| Task requirements |
Each line of the material should be set down exactly. Pictures are not part of the copy.

☆ ☆ ☆

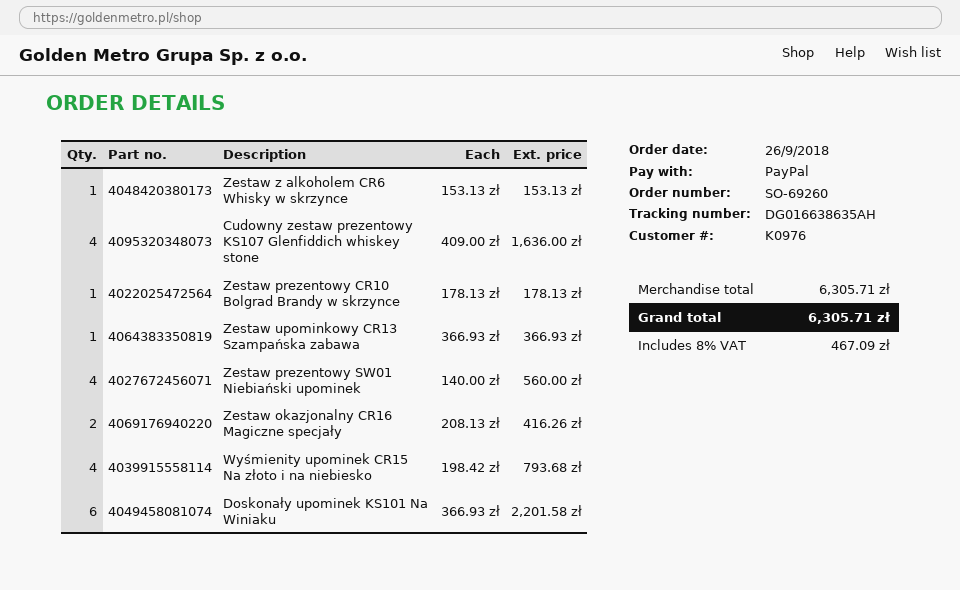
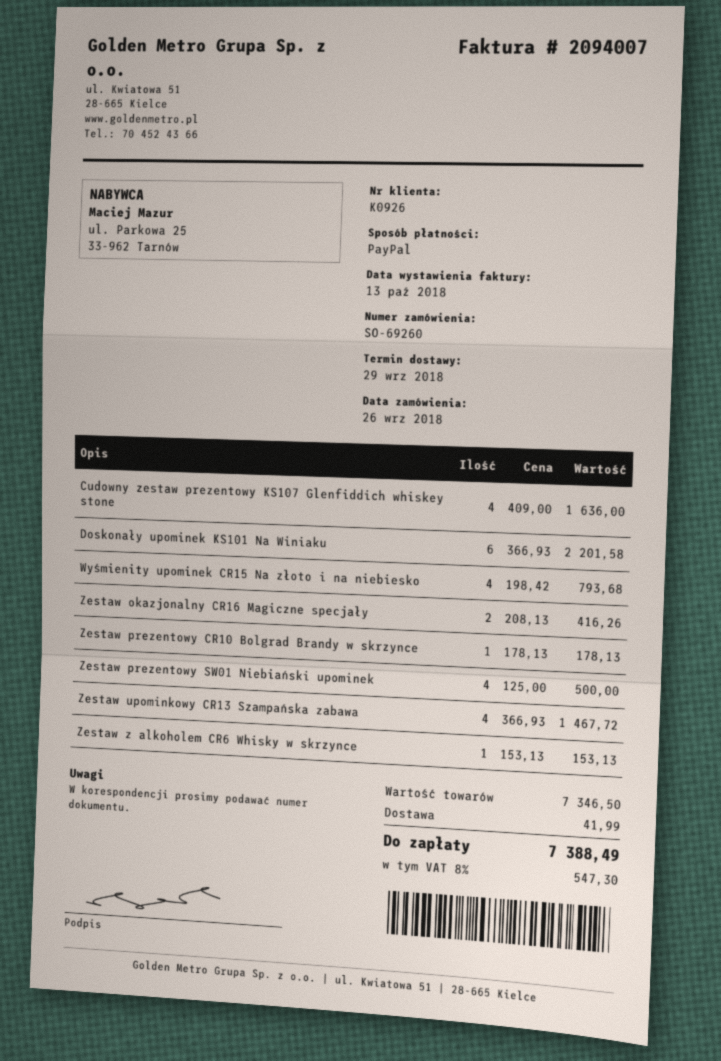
customer number: K0976 -> K0926
Zestaw upominkowy CR13 Szampańska zabawa: 1 x 366.93 = 366.93 -> 4 x 366.93 = 1467.72
Zestaw prezentowy SW01 Niebiański upominek: 4 x 140.00 = 560.00 -> 4 x 125.00 = 500.00
subtotal: 6305.71 -> 7346.50
shipping: none -> 41.99
tax: 8% = 467.09 -> 8% = 547.30
total: 6305.71 -> 7388.49

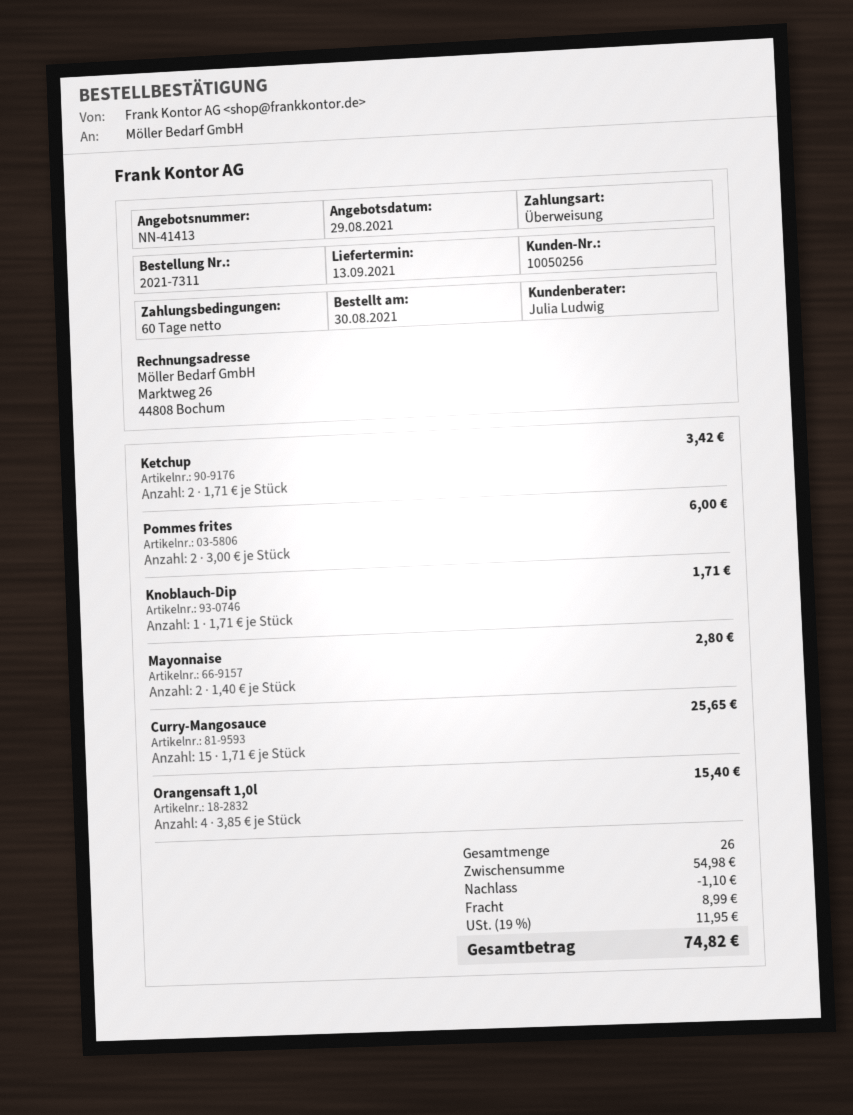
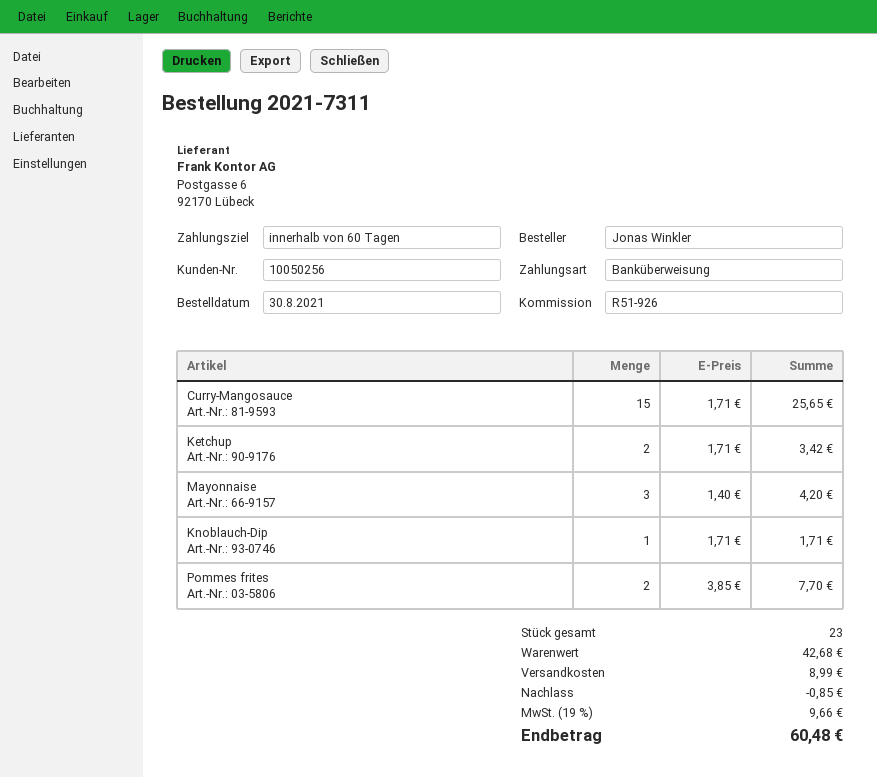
Pommes frites: 2 x 3.00 = 6.00 -> 2 x 3.85 = 7.70
Mayonnaise: 2 x 1.40 = 2.80 -> 3 x 1.40 = 4.20
Orangensaft 1,0l: 4 x 3.85 = 15.40 -> none
total quantity: 26 -> 23
subtotal: 54.98 -> 42.68
discount: 1.10 -> 0.85
tax: 19% = 11.95 -> 19% = 9.66
total: 74.82 -> 60.48

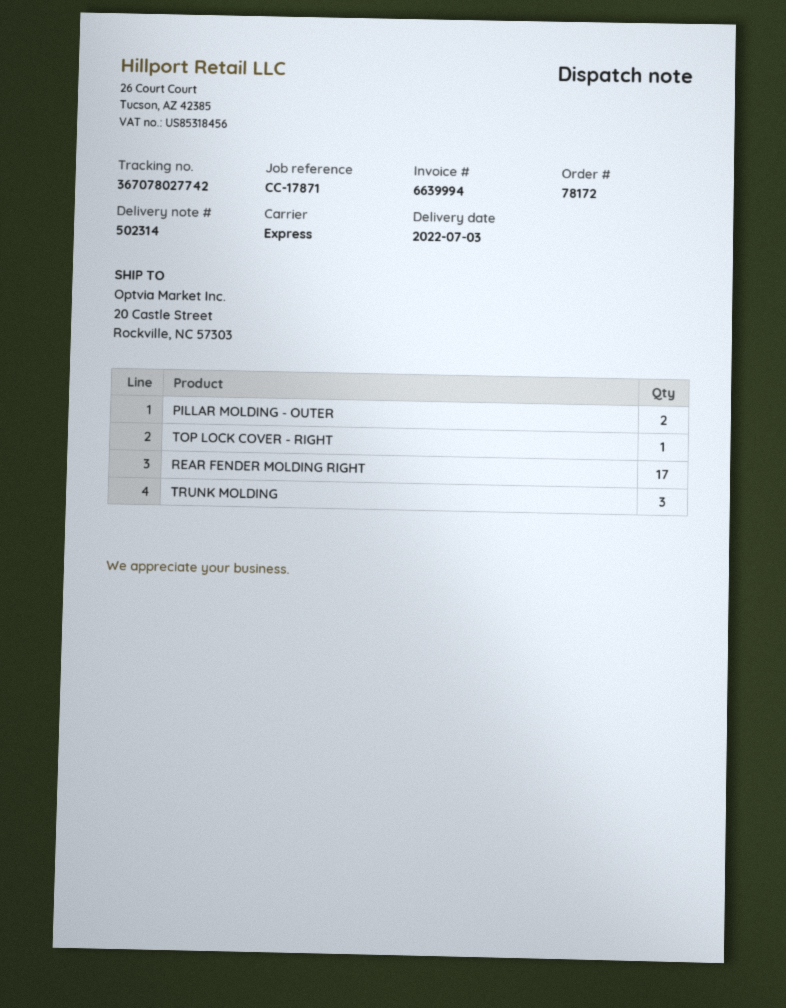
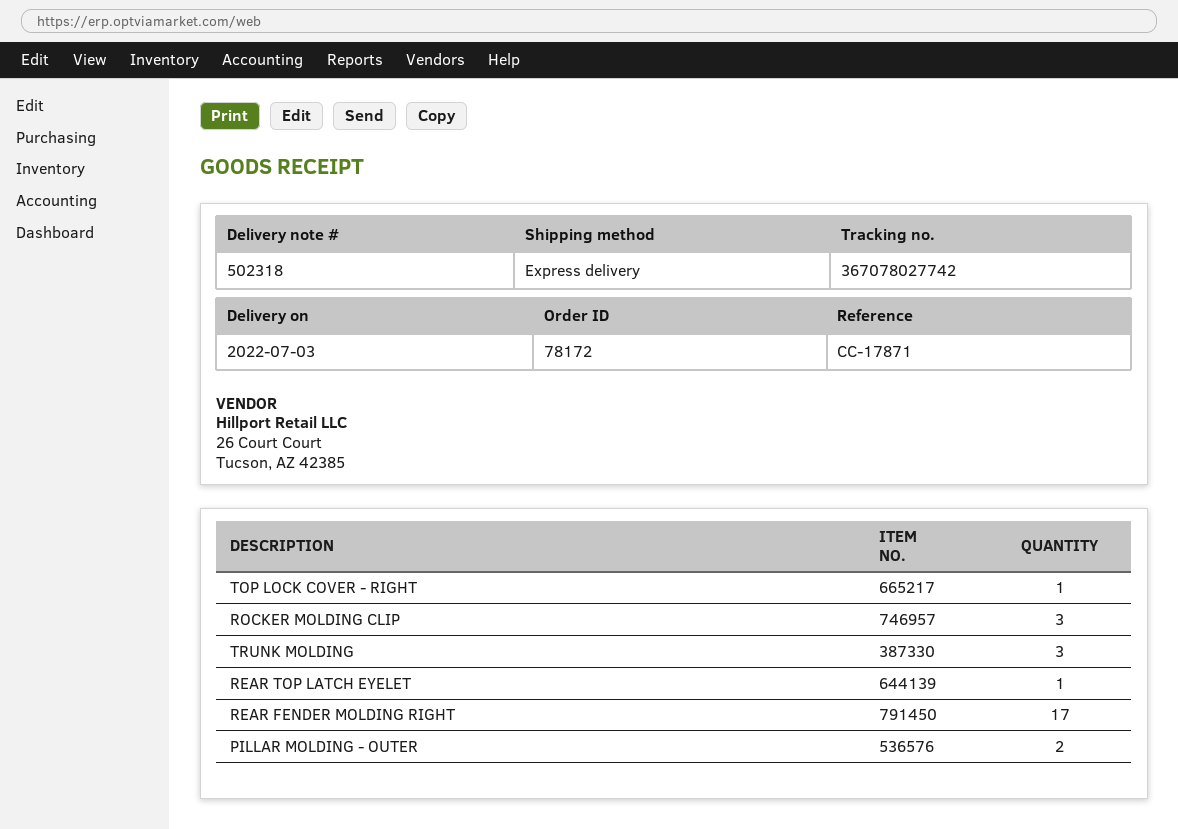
delivery note number: 502314 -> 502318
ROCKER MOLDING CLIP: none -> 3
REAR TOP LATCH EYELET: none -> 1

☆ ☆ ☆

| Reply to the task |
customer number: K0976 -> K0926
Zestaw upominkowy CR13 Szampańska zabawa: 1 x 366.93 = 366.93 -> 4 x 366.93 = 1467.72
Zestaw prezentowy SW01 Niebiański upominek: 4 x 140.00 = 560.00 -> 4 x 125.00 = 500.00
subtotal: 6305.71 -> 7346.50
shipping: none -> 41.99
tax: 8% = 467.09 -> 8% = 547.30
total: 6305.71 -> 7388.49

Pommes frites: 2 x 3.00 = 6.00 -> 2 x 3.85 = 7.70
Mayonnaise: 2 x 1.40 = 2.80 -> 3 x 1.40 = 4.20
Orangensaft 1,0l: 4 x 3.85 = 15.40 -> none
total quantity: 26 -> 23
subtotal: 54.98 -> 42.68
discount: 1.10 -> 0.85
tax: 19% = 11.95 -> 19% = 9.66
total: 74.82 -> 60.48

delivery note number: 502314 -> 502318
ROCKER MOLDING CLIP: none -> 3
REAR TOP LATCH EYELET: none -> 1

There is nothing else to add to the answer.